The Secretary-General said this as he delivered the 18th Nelson Mandela Annual Lecture on what would have been former President Nelson Mandela’s 102nd birthday.
As the world commemorated Nelson Mandela International Day, Guterres noted that regions that were making progress on eradicating poverty and narrowing inequality, have been set back years, in a matter of months.
He said COVID-19poses the greatest risk to the most vulnerable, including those living in poverty, older people, and people with disabilities and pre-existing conditions.
Guterres also expressed concern at the number health workers contracting the virus.
“Health workers are on the front lines, with more than 4 000 infected in South Africa alone. In some countries, health inequalities are amplified as not just private hospitals, but businesses and even individuals are hoarding precious equipment that is urgently needed for everyone,” he said.
The virus, he said has also affected those working in the informal sector.
“The economic fallout of the pandemic is affecting those who work in the informal economy; small and medium-size businesses; and people with caring responsibilities, who are mainly women,” Guterres said.
He said as a result of COVID-19, the world is facing the deepest global recession since World War II, and the broadest collapse in incomes since 1870.

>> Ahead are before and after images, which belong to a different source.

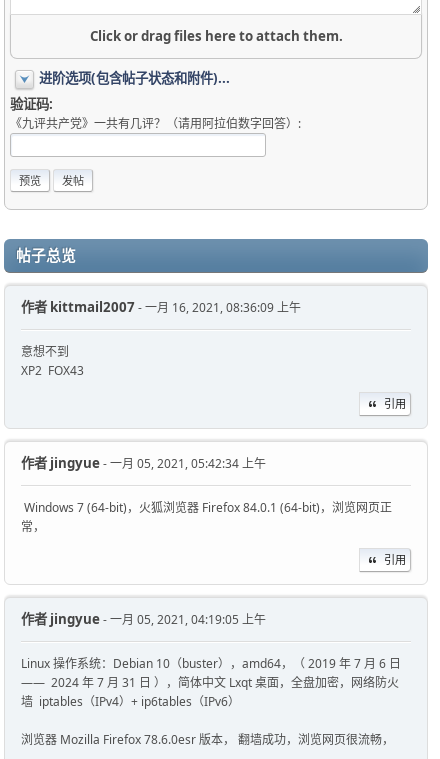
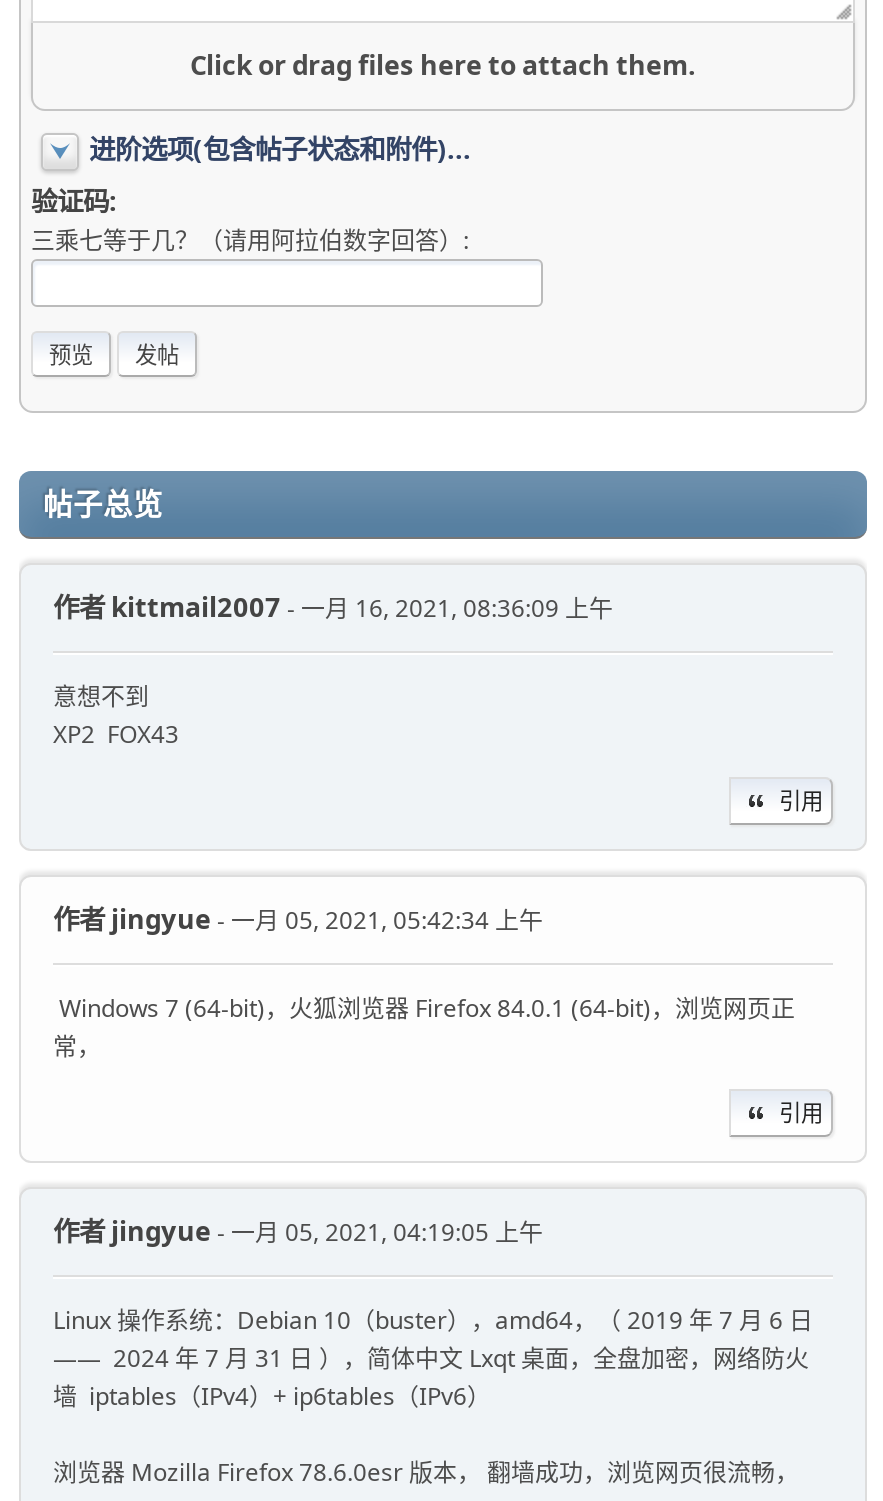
- 《九评共产党》一共有几评？（请用阿拉伯数字回答）:
+ 三乘七等于几？（请用阿拉伯数字回答）:
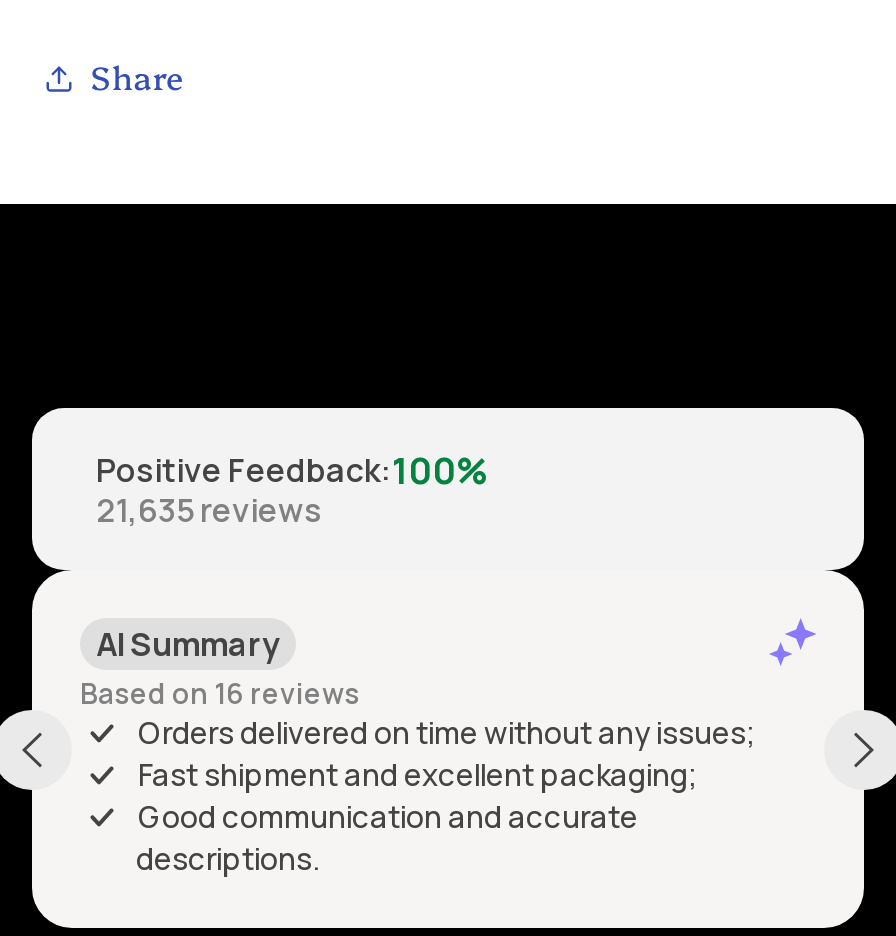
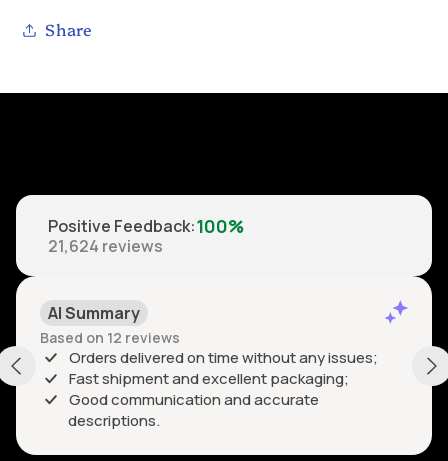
- 21,635 reviews
+ 21,624 reviews

- Based on 16 reviews
+ Based on 12 reviews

He said one 100 million more people could be pushed into extreme poverty and “we could see famines of historic proportions.”
COVID-19 has been likened to an X-ray, revealing fractures in the fragile skeleton of societies today.
“It is exposing fallacies and falsehoods everywhere, [including] the lie that free markets can deliver healthcare for all; the fiction that unpaid care work is not work; the delusion that we live in a post-racist world; [and] the myth that we are all in the same boat,” he said.
While also countries were floating on the same sea the Secretary-General said, it is clear that some are in superyachts while others are clinging to the floating debris.
The Secretary-General highlighted that more than 70% of the world's people are living with rising income and wealth inequality, while the 26 richest people in the world hold as much wealth as half the global population.
“People's chances in life depend on their gender, family and ethnic background, race, whether or not they have a disability, and other factors. Multiple inequalities intersect and reinforce each other across the generations.
“The lives and expectations of millions of people are largely determined by their circumstances at birth. In this way, inequality works against human development - for everyone. We all suffer its consequences.”
High levels of inequality are associated with economic instability, corruption, financial crises, increased crime and poor physical and mental health, he added.
“Discrimination, abuse and lack of access to justice define inequality for many, particularly indigenous people, migrants, refugees and minorities of all kinds. Such inequalities are a direct assault on human rights,” he said.
The virtual lecture was held under the theme “Tackling The Inequality Pandemic: A new social contract for a new era.”
The lecture was also dedicated to the memory of Mandela’s daughter Zindzi, who passed away earlier this week.
The lecture was streamed live from the Nelson Mandela Foundation in Johannesburg and the United Nations headquarters in New York.